“Nothing has gone wrong, I hope, mother?” queried Emma.

“Nothing at all, my dear Lady Thoughtful,” was the smiling reply.

“Dear Lady Owl, you mean!” cried saucy Blanche, and she went off singing:—

“And what says the old gray owl?

To who? To who?”

“Happy children!” Mrs. Hiller heaved a confidential sigh to the fire that had shone on the young faces a moment ago. “Will what I have to tell them make them less happy or gay? Is mine, after all, the needless croak of the owl instead of a wise warning?”

The thought pierced her again, next day, when they met in her boudoir, eager and curious, their eyes and cheeks unmarred by the moderate dissipation of the preceding night. But she stood fast to her purpose; unfolded her scheme in bulk and detail, with the assured tone of one who had considered the cost to the last farthing. She was not accounted an eccentric woman by her acquaintances, but her proposal was novel, and, to her listeners, startling. Their days of school-study were over, she reminded them. It was time that upon the foundation of general information thus laid should be erected the superstructure of a profession.

“A specialty, if you prefer the word,” she said; “since I earnestly hope you will not be called upon to practice it for a livelihood. While papa’s strength and health last, he finds no more delightful use for his earnings than to purchase comfort and luxury for us. Were he to die, or to be unfortunate in business, or become incurably diseased—and such things are of almost daily occurrence—our style of living would be at once and entirely altered. You would be driven to the study of small, minute economies and false appearances, such as must rasp and narrow the souls of those who resort to them; to escape these by a marriage of convenience, or the lucky accident of a love-match, or to engage, in earnest, in some business that would, thanks to your previous training, continue to you the elegancies, with the decencies of life.”

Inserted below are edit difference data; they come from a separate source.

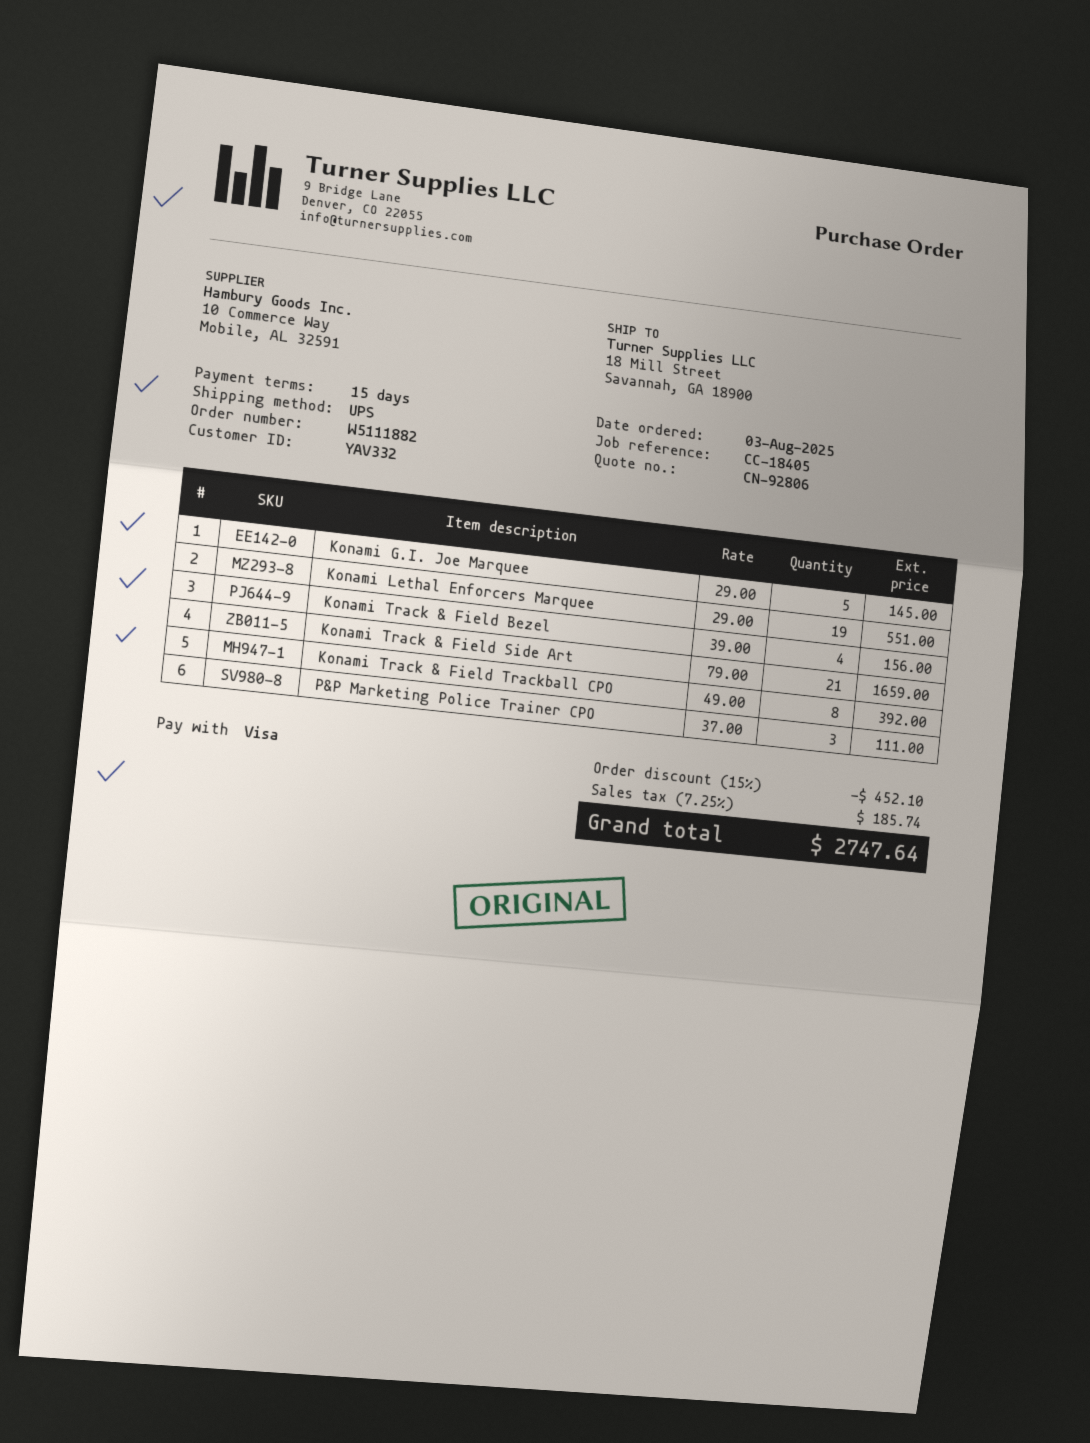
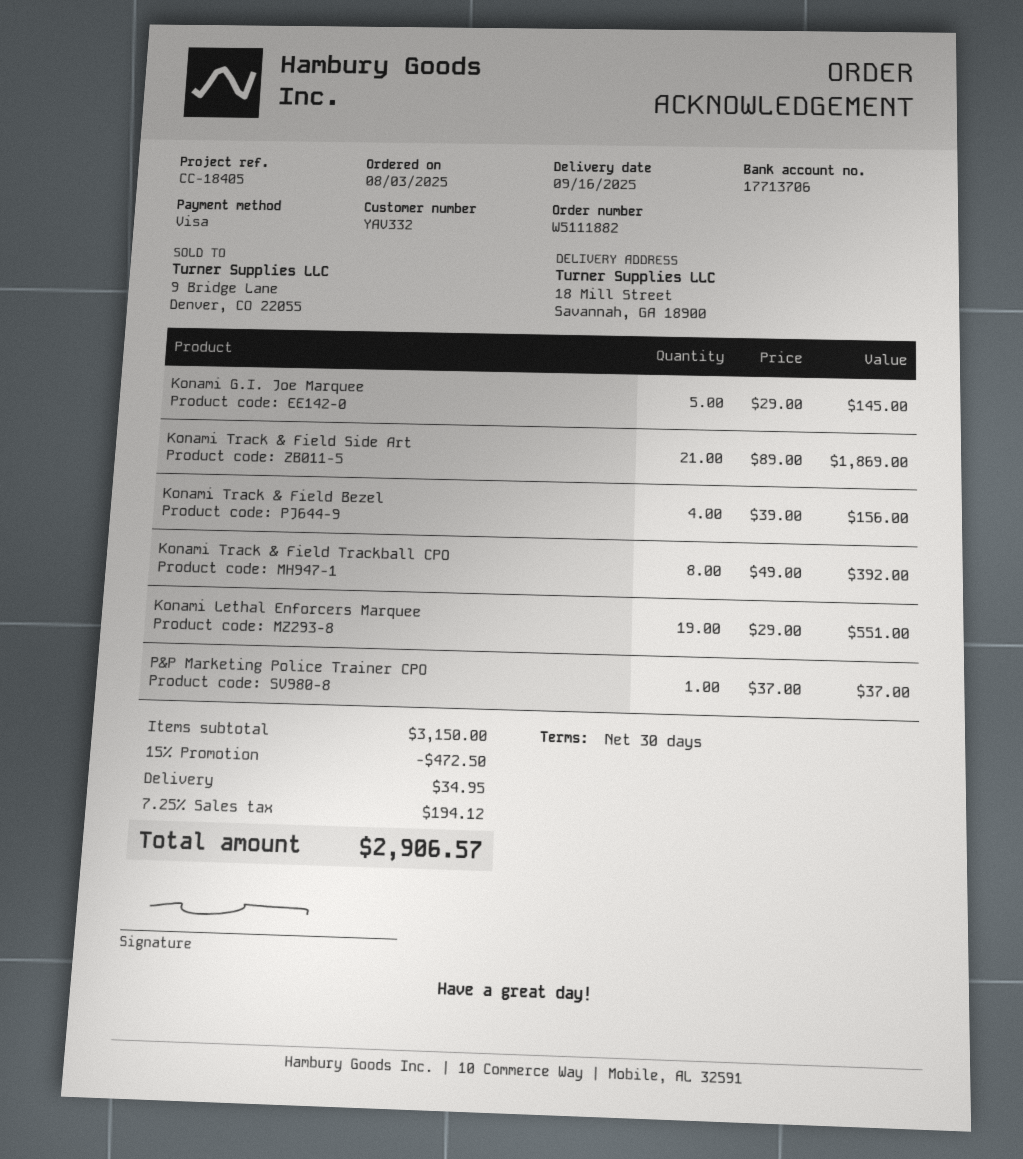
payment terms: 15 days -> 30 days
Konami Track & Field Side Art: 21 x 79.00 = 1659.00 -> 21 x 89.00 = 1869.00
P&P Marketing Police Trainer CPO: 3 x 37.00 = 111.00 -> 1 x 37.00 = 37.00
discount: 15% = 452.10 -> 15% = 472.50
shipping: none -> 34.95
tax: 7.25% = 185.74 -> 7.25% = 194.12
total: 2747.64 -> 2906.57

This was the preamble to an abstract of the conversation with her husband, the troubled reverie and calculations that succeeded it.

“Of artists in music and painting, there are, perhaps, twenty in this city,” she observed. “Of pretenders and drudges in these arts, there are more than a thousand. Since not one of you has developed any decided talent for such pursuits, or for literature, and, since teaching for a living has become but another name for bondage and starvation, my plan is this: You, Emma, shall learn bookkeeping; Imogen, dressmaking; Blanche, millinery. Don’t look horrified! I shall not expose you to the uncongenial associations or unwholesome atmosphere of the crowded shop or work-room. All that affection and money can do to make the term of your novitiate pleasant shall be done. You shall fit up the old nursery as your academy of the useful arts, if you choose to call it by so dignified a name. I shall engage competent instructors for you and pay well for the lessons. But there must be no play-work, no superficial, amateur performance on either side. When your trades are learned, I shall expect you to keep yourselves in practice, and up with the latest improvements and fashions by practice in domestic manufactures. Milliners’ and dressmakers’ bills shall be among the things that were. Emma shall have charge of the housekeeping accounts and papa’s books. He will pay her as he would any other skilful accountant, and what you, Imogen and Blanche, shall adjudge to be a reasonable price for every dress and bonnet made for yourselves, your sister, or for me.”